Pascal said that ‘We know the truth not only through our reason but also through our heart.’ I think that in the science-faith dialogue we must always be aware of our assumptions. And reasoned arguments should always be put forward with humility because they rest upon these assumptions. Unless the whole world shares the same assumptions, we cannot claim to have proved our case beyond any doubt.

I love this section from Pascal’s ‘Pensées’. Perhaps one of the most widely shared experiences (which might lead to certain assumptions, maybe not always exactly the same as Pascal’s) is awe.
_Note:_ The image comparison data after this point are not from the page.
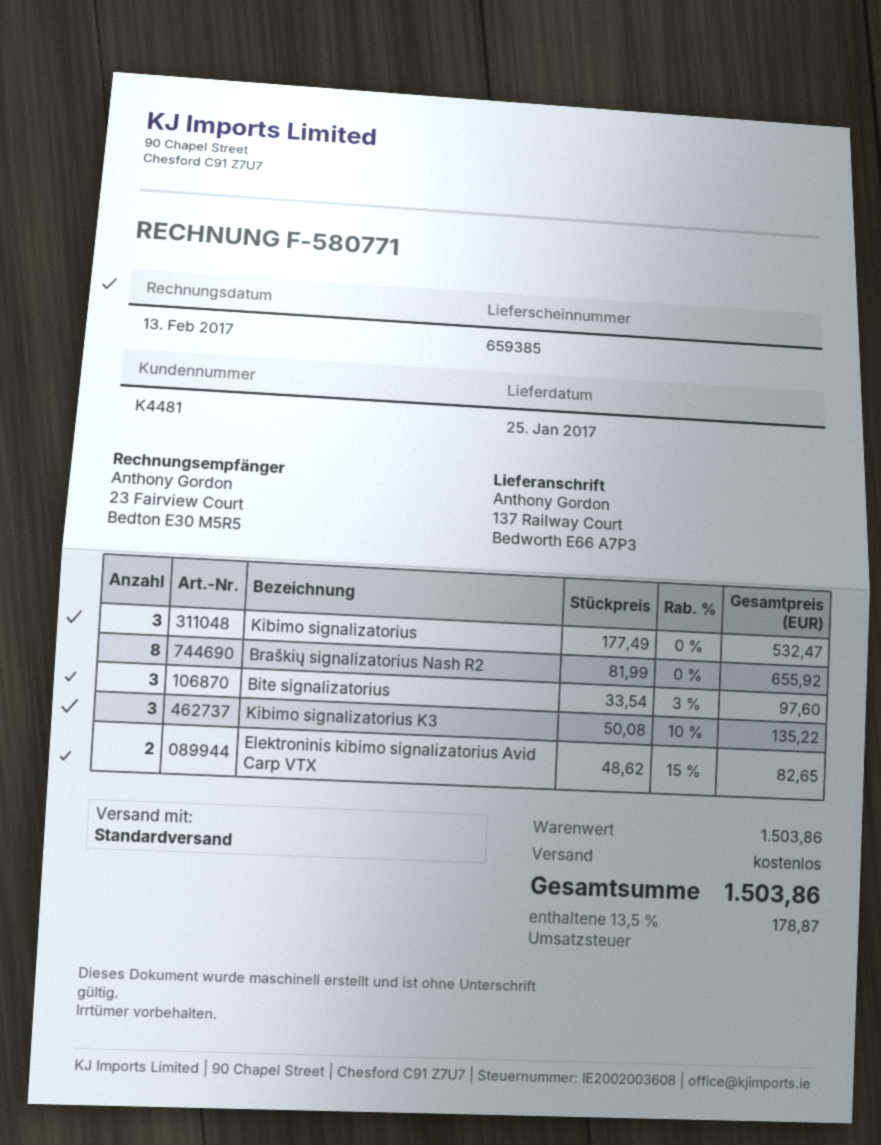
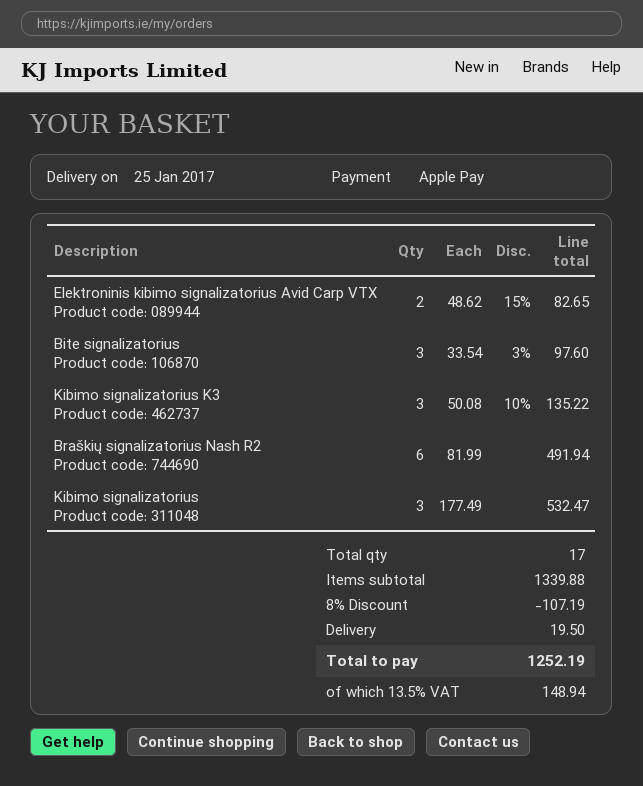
Braškių signalizatorius Nash R2: 8 x 81.99 = 655.92 -> 6 x 81.99 = 491.94
subtotal: 1503.86 -> 1339.88
discount: none -> 8% = 107.19
shipping: 0.00 -> 19.50
tax: 13.5% = 178.87 -> 13.5% = 148.94
total: 1503.86 -> 1252.19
The Milky Way Galaxy (NASA)

…Let man then contemplate the whole of nature in her full and lofty majesty, let him turn his gaze away from the lowly objects around him; let him behold the dazzling light set like an eternal lamp to light up the universe, let him see the earth as a mere speck compared to the vast orbit described by this star, and let him marvel at finding this vast orbit itself to be no more than the tiniest point compared to that described by the stars revolving in the firmament. But if our eyes stop there, let our imagination proceed further; it will grow weary of conceiving things before nature tires of producing them. The whole visible world is only an imperceptible dot in nature’s ample bosom. No idea comes near it; it is no good inflating our conceptions beyond imaginable space, we only bring forth atoms compared to the reality of things. Nature is an infinite sphere whose center is everywhere and circumference nowhere. In short it is the greatest perceptible mark of God’s omnipotence that our imagination should lose itself in that thought.